Retirement Plans and Spousal Beneficiary Changes
Many retirement plan owners name their spouse as the primary beneficiary of 100% of their retirement plans. Upon the death of the plan owner, the surviving spouse can choose to take a “spousal rollover” of the plan, making them the new owner of the plan.
The surviving spouse would be allowed to take Required Minimum Distributions (RMDs) from the plan each year, with the amount of the distribution based on the value of the account divided by the number of years remaining in the surviving spouse’s life expectancy. In addition, the surviving spouse could make new beneficiary designations for the plan, changing who would inherit the plan upon their own death.
But what happens if the original plan owner doesn’t want their surviving spouse to be able to change beneficiaries? For instance, in the case of a blended family, the original plan owner might want their surviving spouse to receive distributions from the plan upon their death, but might want their own children to become beneficiaries of the plan upon the death of the surviving spouse.
In that scenario, or any case in which the original plan owner doesn’t want their spouse to change plan beneficiaries after their death, another approach is called for. The plan owner could create a retirement plan trust with a marital sub-trust for the benefit of the surviving spouse; separate share sub-trusts would be created for the benefit of the original plan owner’s children upon the surviving spouse’s death. That measure would protect the interests of both the surviving spouse and the deceased plan owner’s children in the retirement plan. So far, so good.

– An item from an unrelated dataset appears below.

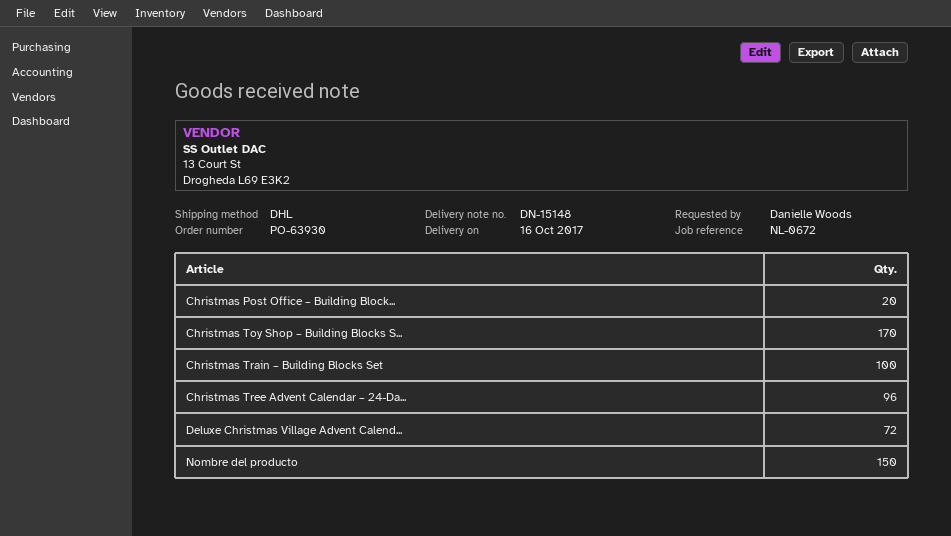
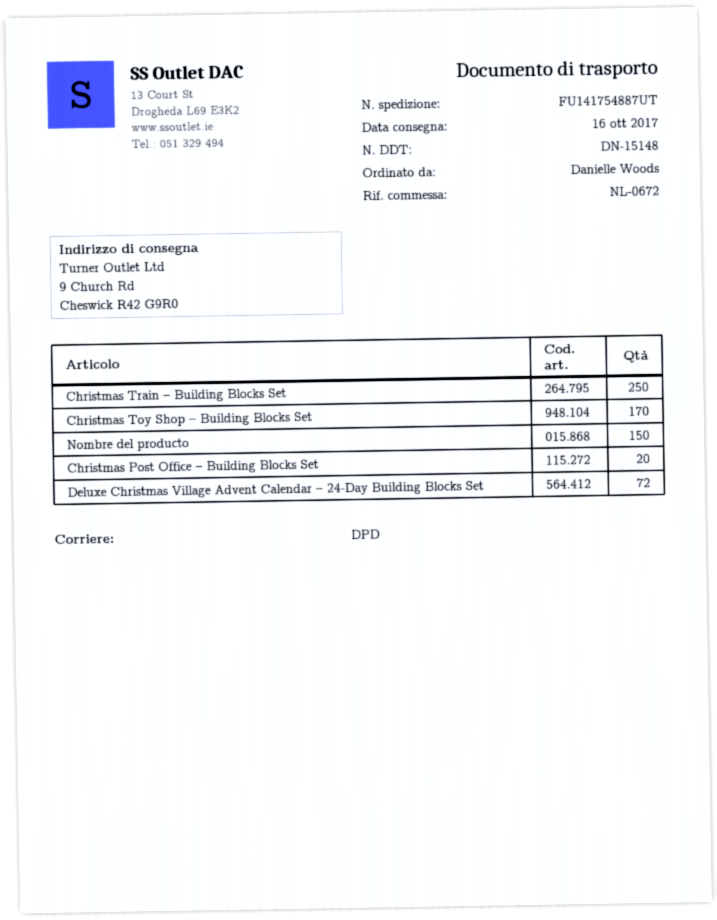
shipping method: DHL -> DPD
Christmas Train – Building Blocks Set: 100 -> 250
Christmas Tree Advent Calendar – 24-Da...: 96 -> none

Under the original SECURE Act of 2019, the marital sub-trust, drafted as a conduit trust, would allow the surviving spouse to start taking RMDs the year after the deceased spouse would have turned 73. (Conduit trusts are designed to pay out all distributions to beneficiaries, who then pay income taxes on those distributions). RMDs would be calculated based on the surviving spouse’s life expectancy under the IRS Single Life Expectancy Table (SLT), with life expectancy recalculated annually (and each year’s RMD adjusted accordingly).
However, under SECURE 2.0, there is a slight change to the rules for calculating an RMD where there is a marital sub-trust—and that small change could make a big difference.

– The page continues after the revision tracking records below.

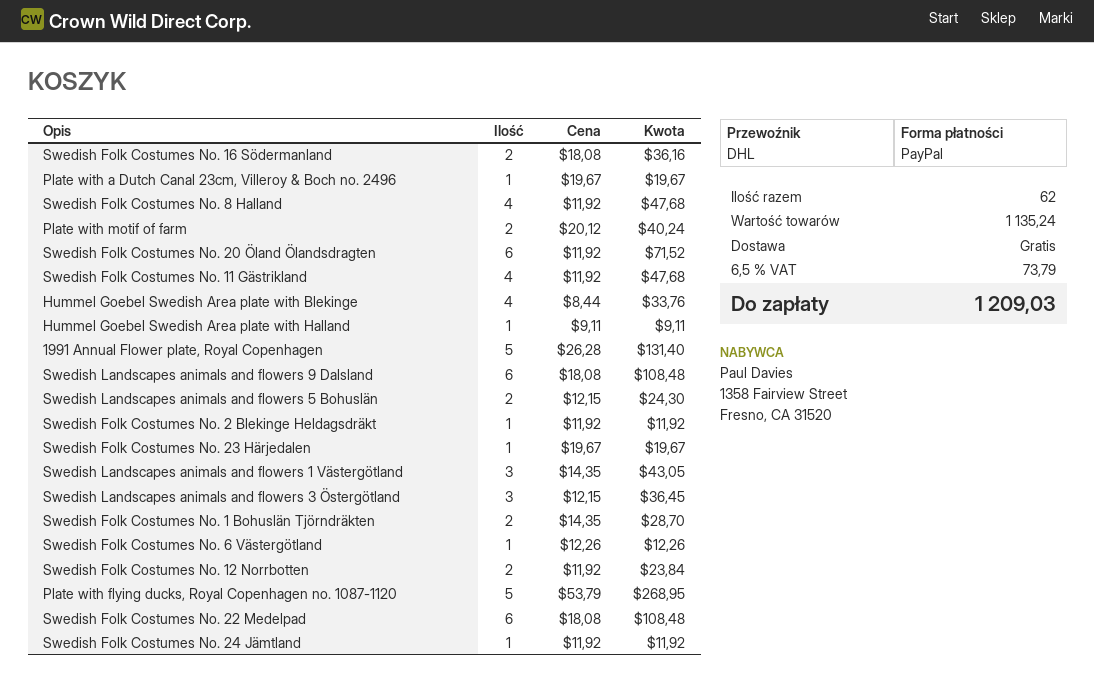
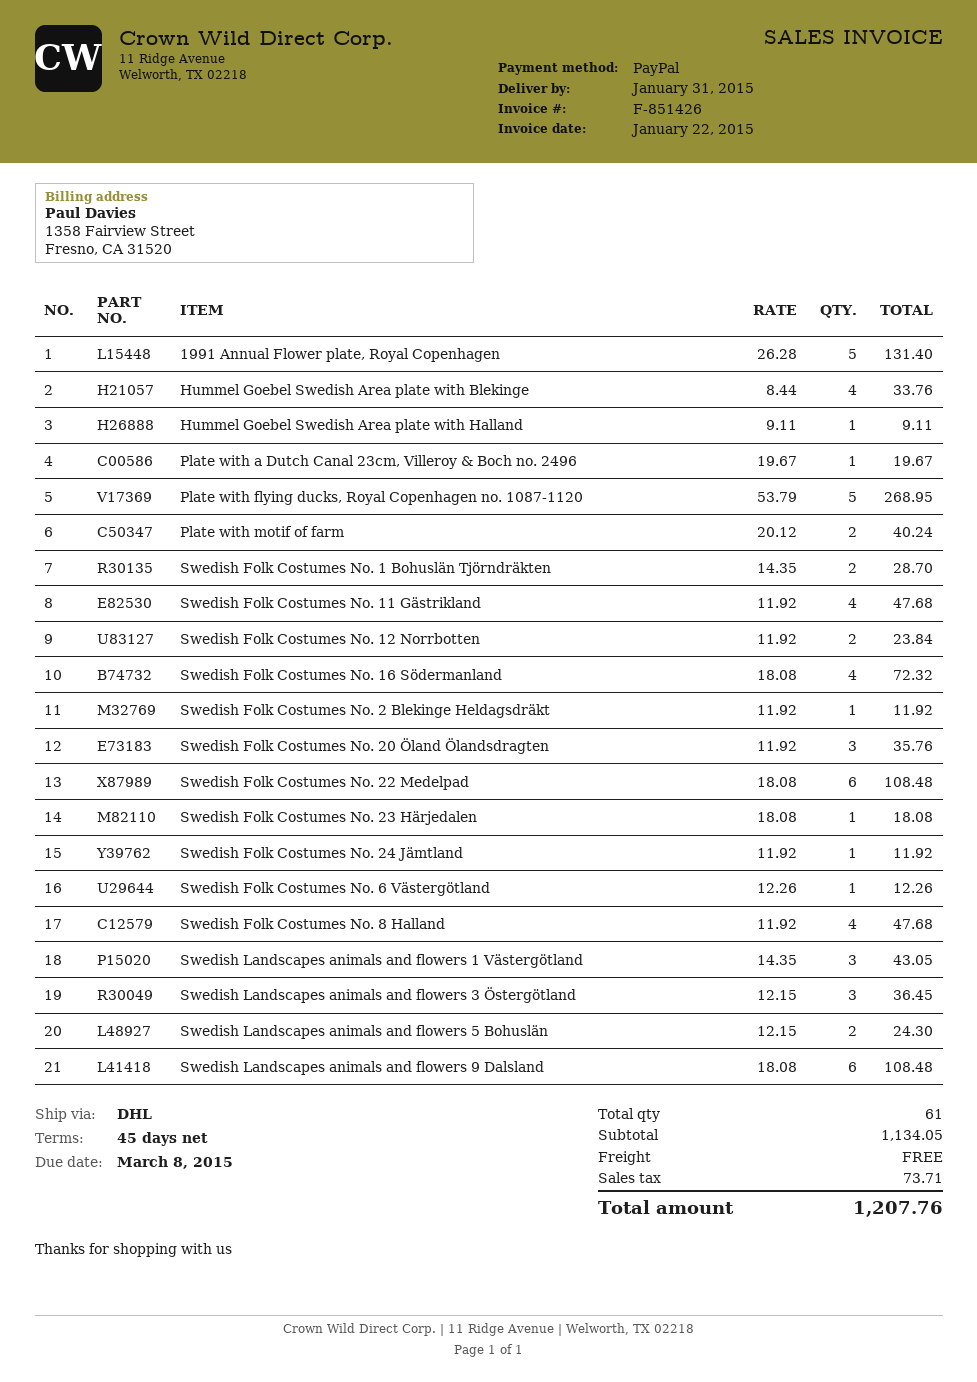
Swedish Folk Costumes No. 16 Södermanland: 2 x 18.08 = 36.16 -> 4 x 18.08 = 72.32
Swedish Folk Costumes No. 20 Öland Ölandsdragten: 6 x 11.92 = 71.52 -> 3 x 11.92 = 35.76
Swedish Folk Costumes No. 23 Härjedalen: 1 x 19.67 = 19.67 -> 1 x 18.08 = 18.08
total quantity: 62 -> 61
subtotal: 1135.24 -> 1134.05
tax: 73.79 -> 73.71
total: 1209.03 -> 1207.76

How SECURE 2.0 Changes the Calculation
Beginning in 2024, under SECURE 2.0, the surviving spouse in the scenario above can elect to use the IRS’s Uniform Lifetime Table (ULT), still beginning to take distributions the year after the deceased spouse would have turned 73. The surviving spouse’s life expectancy is still recalculated annually to determine the RMD, now using the ULT instead of the SLT.
The question then becomes, “What’s the difference between using the ULT and the SLT?” And the answer can be, “A lot.” Let’s take a look at an example.

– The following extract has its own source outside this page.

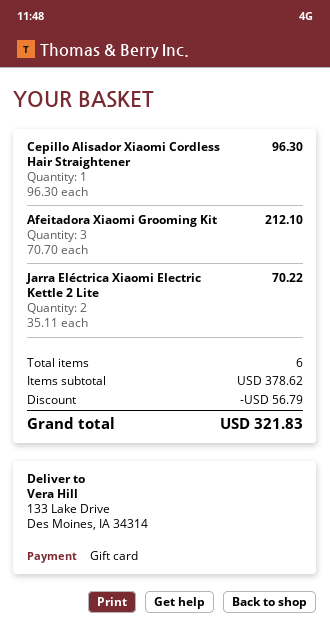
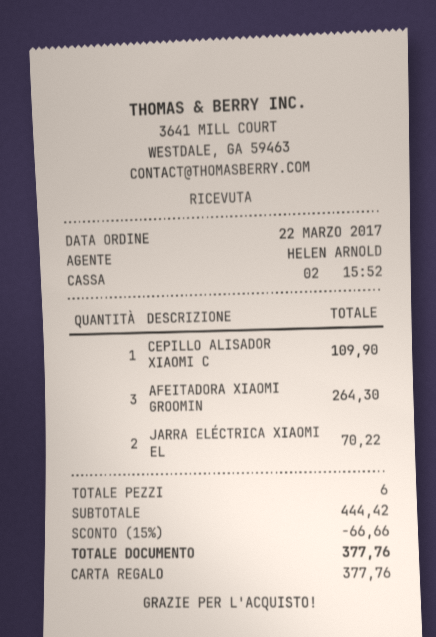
Cepillo Alisador Xiaomi Cordless Hair Straightener: 1 for 96.30 -> 1 for 109.90
Afeitadora Xiaomi Grooming Kit: 3 for 212.10 -> 3 for 264.30
subtotal: 378.62 -> 444.42
discount: 56.79 -> 66.66
total: 321.83 -> 377.76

Mary, the surviving spouse of Arthur, has inherited Arthur’s retirement plan with an IRA balance of $400,000 through a marital sub-trust. She can begin taking RMDs from the trust at age 72.
- Under the SLT, Mary’s life expectancy factor is 17.2 years.
- Under the ULT, Mary’s life expectancy factor is 27.4 years.
That seems like quite a difference. Here’s how it breaks down in terms of annual RMD, which is calculated by dividing the IRA balance by the life expectancy factor:
- Using the SLT, $400,000/17.2 = $23,255.81 annually ($1,937.98 monthly)
- Using the ULT, $400,000/27.4 = $14,598.54 annually ($1216.54 monthly)
As you can see, using the Uniform Lifetime Table to calculate RMD yields a much lower annual distribution than the Single Life Expectancy Table. So the effect that SECURE 2.0 has on marital sub-trusts is to enable surviving spouses to take a smaller RMD than previously, with the likely effect of leaving more funds in the retirement account for the original account owner’s surviving children or other designated beneficiaries.
Why would a surviving spouse want to take a smaller RMD? There are a number of potential reasons. The biggest one is that the surviving spouse has enough other income that they do not need the RMD to meet their living expenses. Minimizing the amount of the RMD they must take would reduce the amount of their annual income, and probably reduce the amount of income tax owed. Another potential reason for a surviving spouse to reduce the amount of their RMD has to do with Medicare payments. Surviving spouses whose payments for Medicare are based on their annual income might well want to reduce the amount of that income, and by so doing, the amount of their Medicare payments.
The Bottom Line
SECURE 2.0 may give you options you didn’t have before with regard to an inherited retirement account, but those options may not be immediately obvious without the guidance of an experienced tax professional. To learn more, schedule an appointment today with the accounting and tax preparation professionals at Gudorf Tax Group.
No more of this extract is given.